Many of the problems began in the 1950s and 1960s when governments had to provide schools for the baby boomers. We also tended to build our primary schools much closer to each other in metropolitan areas compared with other states. There was extraordinary duplication of facilities because virtually every suburb had to have a high school and a technical school, often on adjacent sites. The state invested in light timber construction buildings with a limited life span.

The 1980s brought a decade of neglect as priorities shifted to maintaining the workforce in the face of a budget crisis that took Victoria close to bankruptcy at the start of the 1990s. The state was borrowing to pay the interest on loans to pay the salaries of teachers. Negligible funds were available for the maintenance of buildings that had long passed their use-by date and thousands of students were forced to learn in substandard portable classrooms that can still be found in most communities.

A stronger economy in the late 1990s and the early years of this century has enabled this government to tackle the problem on a limited scale and to build new schools in the growth corridors.

Our schools are ill-suited to an era of personalised learning, flexible use of facilities and rapidly changing technology. We are wedded to a standard comprehensive one-size-fits-all design when specialist facilities are now required.
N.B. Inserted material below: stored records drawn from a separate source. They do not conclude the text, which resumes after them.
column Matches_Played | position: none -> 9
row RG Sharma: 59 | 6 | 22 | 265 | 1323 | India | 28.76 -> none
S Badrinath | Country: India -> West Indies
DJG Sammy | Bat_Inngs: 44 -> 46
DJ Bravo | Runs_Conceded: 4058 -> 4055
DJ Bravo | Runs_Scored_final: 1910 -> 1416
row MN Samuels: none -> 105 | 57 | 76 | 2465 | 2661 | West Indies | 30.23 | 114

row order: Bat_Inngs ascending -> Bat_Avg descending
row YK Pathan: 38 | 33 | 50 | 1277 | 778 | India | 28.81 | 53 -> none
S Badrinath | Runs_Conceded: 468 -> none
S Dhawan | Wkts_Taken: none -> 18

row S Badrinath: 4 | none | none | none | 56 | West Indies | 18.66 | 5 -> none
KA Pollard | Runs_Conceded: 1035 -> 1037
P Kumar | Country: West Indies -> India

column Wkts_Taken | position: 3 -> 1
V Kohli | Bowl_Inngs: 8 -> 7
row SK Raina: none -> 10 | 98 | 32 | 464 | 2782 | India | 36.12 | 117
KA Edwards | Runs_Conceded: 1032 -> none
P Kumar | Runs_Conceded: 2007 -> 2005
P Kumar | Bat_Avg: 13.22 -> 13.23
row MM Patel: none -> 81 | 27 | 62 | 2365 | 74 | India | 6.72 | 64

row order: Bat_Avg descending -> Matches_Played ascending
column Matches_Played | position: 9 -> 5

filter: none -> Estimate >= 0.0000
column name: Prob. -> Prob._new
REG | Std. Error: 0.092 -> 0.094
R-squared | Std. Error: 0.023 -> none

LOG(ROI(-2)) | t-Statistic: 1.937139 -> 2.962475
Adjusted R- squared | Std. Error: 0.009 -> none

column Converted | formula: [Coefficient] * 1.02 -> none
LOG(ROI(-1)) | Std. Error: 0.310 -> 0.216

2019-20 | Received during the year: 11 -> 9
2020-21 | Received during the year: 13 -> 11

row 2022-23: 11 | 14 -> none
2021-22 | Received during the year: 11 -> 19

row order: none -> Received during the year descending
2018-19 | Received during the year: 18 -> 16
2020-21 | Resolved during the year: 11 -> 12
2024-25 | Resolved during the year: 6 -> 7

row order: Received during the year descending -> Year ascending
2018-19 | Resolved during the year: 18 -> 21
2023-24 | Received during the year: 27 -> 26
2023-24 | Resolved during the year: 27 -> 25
The state government recognises the need for diversity in curriculum and pedagogy, as do both sides of politics at the federal level. The Federal Government is pressing ahead with the funding of Australian technology colleges and the Opposition has called for new designs to suit a range of specialisations, including technology and the arts.

But there is nothing on the horizon to match the initiative of the Blair Government that has resulted in more than 80 per cent of England's 3,000 secondary schools becoming a "centre of excellence" in at least one specialisation, while tackling the national curriculum.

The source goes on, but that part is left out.